Pemukim ilegal Yahudi pada Sabtu malam membanjir air limbah ke tanaman milik petani Palestina di dekat Desa Deir Al-Hatab, sebelah timur Nablus di Tepi Barat Sungai Jordan, wilayah yang diduduki Israel.

Ghassan Daghlas, yang memantau kegiatan pemukim Yahudi di daerah tersebut mengatakan kepada wartawan, bahwa para petani di Deir Al-Hatab terkejut saat mendapati tanaman mereka dibanjiri air limbah. Air limbah tersebut dikirim oleh pemukim dari permukiman tidak sah di dekatnya, Elor More.

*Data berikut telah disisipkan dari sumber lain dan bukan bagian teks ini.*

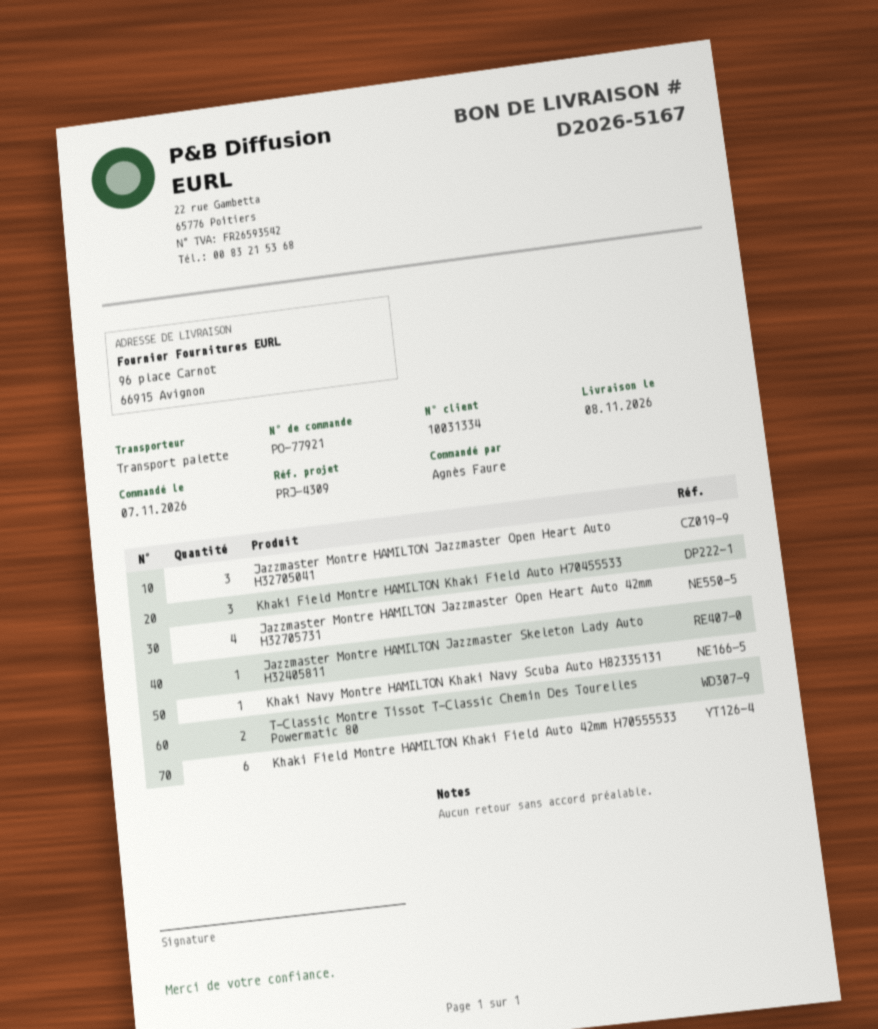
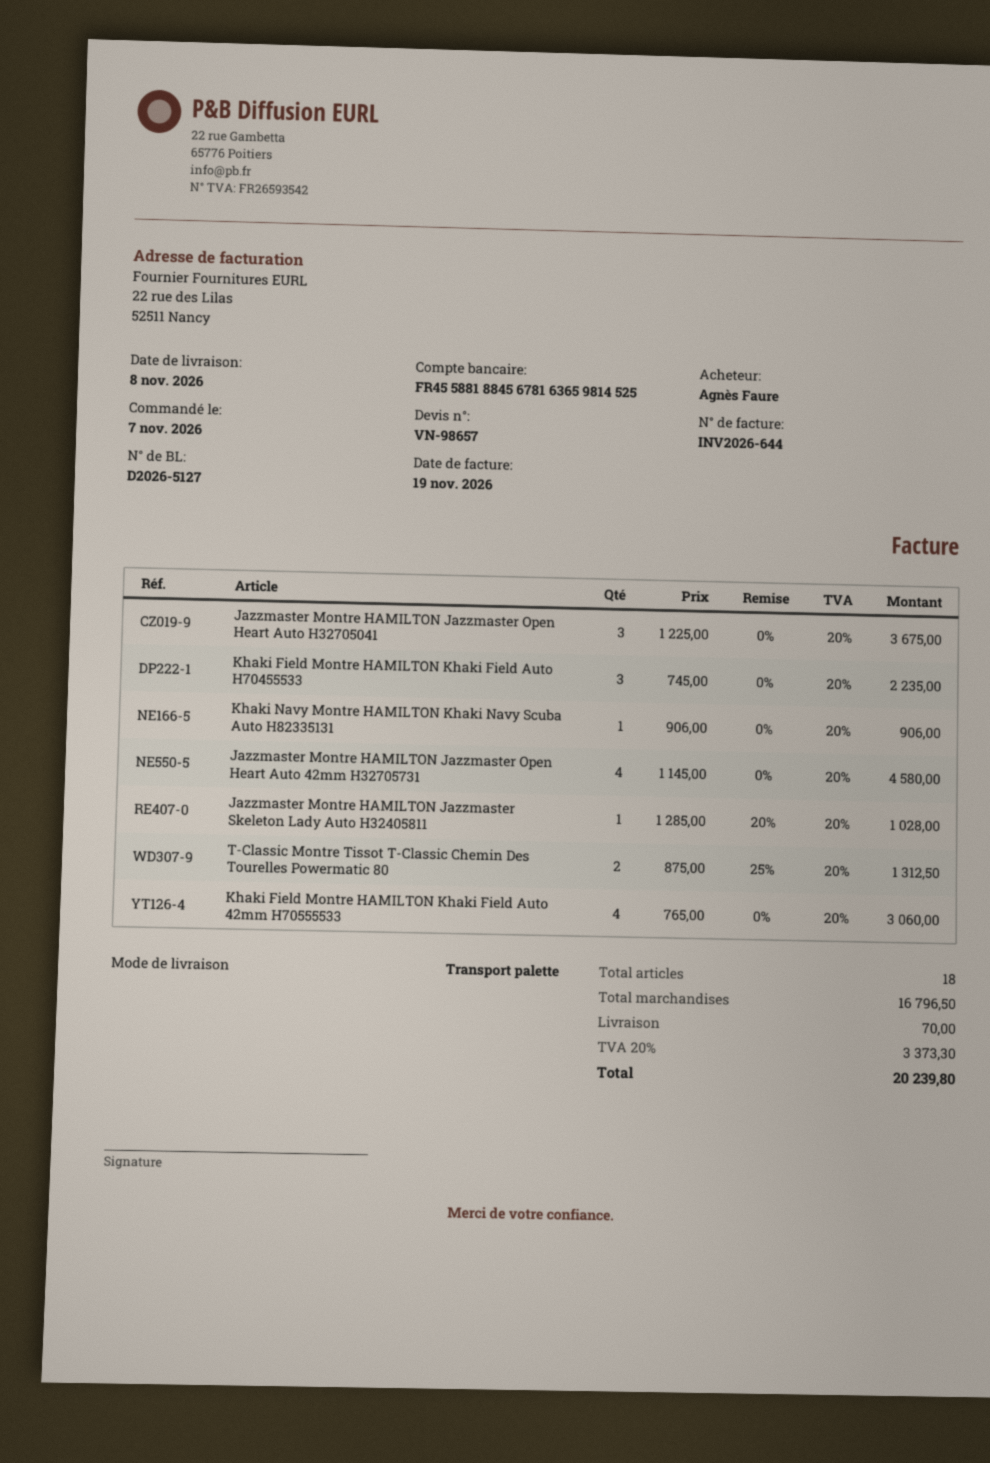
delivery note number: D2026-5167 -> D2026-5127
Khaki Field Montre HAMILTON Khaki Field Auto 42mm H70555533: 6 -> 4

Permukiman tersebut memiliki reputasi buruk karena masyarakat pemukim fanatik Yahudi. Dalam beberapa tahun belakangan ini, mereka melakukan aksi pengrusakan harta orang Paletina.

Kekerasan oleh pemukim Yahudi terhadap rakyat Palestina dan harta mereka sering terjadi di wilayah pendudukan Tepi Barat. Sebagian besar pemukim Yahudi yang melakukan aksi pengrusakan dan serangan jarang dihukum oleh pasukan pendudukan Israel.